Luck of the draw is the deciding factor — mostly

Luck of the draw is the deciding factor — mostly

By Andrew Mosley | 17/07/2020

Luck of the draw is the deciding factor — mostly

I OPENED the washing machine and discovered all my white shirts had turned pink. It was the final straw in what was a particularoly bad day in 1996. One of my housemates offered me his Big Issue to sell and the other took me to the pub.
Life is largely a game of luck and, contrary to what people say, you often don’t make your own.
You can play it safe, stay in, be sensible, save up, get married young, have kids and probably have a nice life as a result.
You could choose to live on the edge, go out every night, frequent dodgy establishments, stray from the straight and narrow and it might possibly end in disaster. Or it might not.
Most of us, I would imagine, have balanced the above two scenarios and ended up somewhere in the middle ground.
We’ve bemoaned our luck and complained that it’s ridiculous that so and so off a reality TV show or whatever, never tried at school, hasn’t got a job, has millions in the bank and can’t even spell wierd (!!!) right, while I’ve worked hard, done what I was told and got little reward.
They chose to take the risk though. It could have gone wrong and might well yet do so.
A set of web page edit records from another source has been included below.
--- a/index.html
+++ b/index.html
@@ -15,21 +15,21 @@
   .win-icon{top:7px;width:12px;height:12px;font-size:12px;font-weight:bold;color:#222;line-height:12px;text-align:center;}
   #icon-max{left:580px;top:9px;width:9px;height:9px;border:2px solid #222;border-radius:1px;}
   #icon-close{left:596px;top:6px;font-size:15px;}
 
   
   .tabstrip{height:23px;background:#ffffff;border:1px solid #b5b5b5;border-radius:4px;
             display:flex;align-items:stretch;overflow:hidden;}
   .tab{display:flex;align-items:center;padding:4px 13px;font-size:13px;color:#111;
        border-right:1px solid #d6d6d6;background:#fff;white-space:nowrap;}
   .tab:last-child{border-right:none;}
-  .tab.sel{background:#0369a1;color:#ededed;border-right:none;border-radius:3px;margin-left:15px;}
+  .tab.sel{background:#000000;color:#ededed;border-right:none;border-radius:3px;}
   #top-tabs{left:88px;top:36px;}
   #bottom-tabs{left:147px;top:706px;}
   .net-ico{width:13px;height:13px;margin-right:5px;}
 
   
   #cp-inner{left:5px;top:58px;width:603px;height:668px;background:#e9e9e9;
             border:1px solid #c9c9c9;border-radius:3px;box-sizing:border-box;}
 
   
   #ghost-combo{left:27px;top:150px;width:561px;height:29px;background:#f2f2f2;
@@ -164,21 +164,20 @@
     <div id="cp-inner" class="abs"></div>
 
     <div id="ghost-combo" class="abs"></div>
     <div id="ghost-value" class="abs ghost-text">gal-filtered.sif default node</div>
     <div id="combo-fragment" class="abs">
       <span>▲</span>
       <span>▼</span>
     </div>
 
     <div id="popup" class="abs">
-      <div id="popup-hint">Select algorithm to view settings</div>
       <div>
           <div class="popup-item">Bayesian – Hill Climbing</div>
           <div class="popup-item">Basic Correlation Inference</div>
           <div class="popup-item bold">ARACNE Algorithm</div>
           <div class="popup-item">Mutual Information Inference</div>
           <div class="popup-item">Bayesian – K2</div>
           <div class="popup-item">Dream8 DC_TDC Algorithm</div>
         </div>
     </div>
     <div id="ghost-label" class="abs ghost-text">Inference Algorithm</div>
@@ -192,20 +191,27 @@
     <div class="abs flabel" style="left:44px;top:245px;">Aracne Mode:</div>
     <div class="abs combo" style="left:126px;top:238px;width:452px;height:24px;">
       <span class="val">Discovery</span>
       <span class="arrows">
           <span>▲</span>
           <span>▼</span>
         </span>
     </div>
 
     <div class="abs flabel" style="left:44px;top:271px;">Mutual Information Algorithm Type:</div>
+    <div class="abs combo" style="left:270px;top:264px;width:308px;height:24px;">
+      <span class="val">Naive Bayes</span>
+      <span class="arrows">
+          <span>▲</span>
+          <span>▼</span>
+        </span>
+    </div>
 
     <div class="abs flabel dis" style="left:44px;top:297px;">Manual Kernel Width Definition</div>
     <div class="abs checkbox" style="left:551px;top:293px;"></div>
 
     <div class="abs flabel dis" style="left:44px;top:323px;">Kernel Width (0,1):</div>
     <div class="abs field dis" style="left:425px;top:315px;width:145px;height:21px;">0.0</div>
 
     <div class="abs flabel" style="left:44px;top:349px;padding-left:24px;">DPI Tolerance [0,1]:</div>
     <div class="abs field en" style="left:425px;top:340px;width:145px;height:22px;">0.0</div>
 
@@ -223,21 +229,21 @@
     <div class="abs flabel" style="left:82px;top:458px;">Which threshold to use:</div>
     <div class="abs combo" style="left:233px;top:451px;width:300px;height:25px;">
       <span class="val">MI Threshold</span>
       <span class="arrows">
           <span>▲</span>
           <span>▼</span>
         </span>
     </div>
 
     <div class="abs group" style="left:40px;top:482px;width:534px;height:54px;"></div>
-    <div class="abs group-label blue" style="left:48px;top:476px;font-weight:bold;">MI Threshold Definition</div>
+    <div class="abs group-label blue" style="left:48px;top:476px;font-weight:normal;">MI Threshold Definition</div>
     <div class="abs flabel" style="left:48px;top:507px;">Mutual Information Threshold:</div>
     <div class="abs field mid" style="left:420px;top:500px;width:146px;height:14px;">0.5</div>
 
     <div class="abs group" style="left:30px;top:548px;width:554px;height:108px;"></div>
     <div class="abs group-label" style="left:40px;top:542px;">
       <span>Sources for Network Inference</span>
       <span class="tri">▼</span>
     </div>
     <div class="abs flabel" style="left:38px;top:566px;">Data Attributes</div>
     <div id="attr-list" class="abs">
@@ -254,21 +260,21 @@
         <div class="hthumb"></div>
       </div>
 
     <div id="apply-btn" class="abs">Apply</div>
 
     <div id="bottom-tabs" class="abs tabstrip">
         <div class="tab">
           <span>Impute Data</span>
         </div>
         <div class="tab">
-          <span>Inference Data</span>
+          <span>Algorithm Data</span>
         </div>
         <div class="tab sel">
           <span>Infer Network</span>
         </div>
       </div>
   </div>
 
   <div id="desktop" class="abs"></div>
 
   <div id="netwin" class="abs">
It could have gone badly awry for Liam and Noel, Shaun Ryder etc, but it didn’t — well, not always.
The other side to the particular coin — or lack of — is the homeless person, the bloke who has just lost his job, the woman who has walked out of an abusive relationship, and is left walking the streets asking for money.
They may well have got involved in a life of risk and the throw of the dice didn’t land in their favour, or more accurately, is currently not doing so. Life doesn’t deal most of us a static standing, it changes through the years and a person’s current state should not bring about any final judgement. All sorts of factors could have come into play.
That day in 1996 I lost my job, crashed my car and accidentally (honestly!) dyed all my light coloured shirts pink. Within a month or so I reached a stage whereby I didn’t have enough money to buy a cup of tea.
It was a brief period of being down on my luck and things improved, but as we move through what is probably the most uncertain time in the lives of the majority of the collective current population, I wonder how many will be experiencing a similar downturn — okay, they might not end up with a shirt collection that is almost entirely pink.
The mental health problems that come with this can be equally catastrophic and will be a long-term consequence of the events of 2020. When the virus goes, the winds of change that constantly blown in most people’s lives will still be sweeping through this town.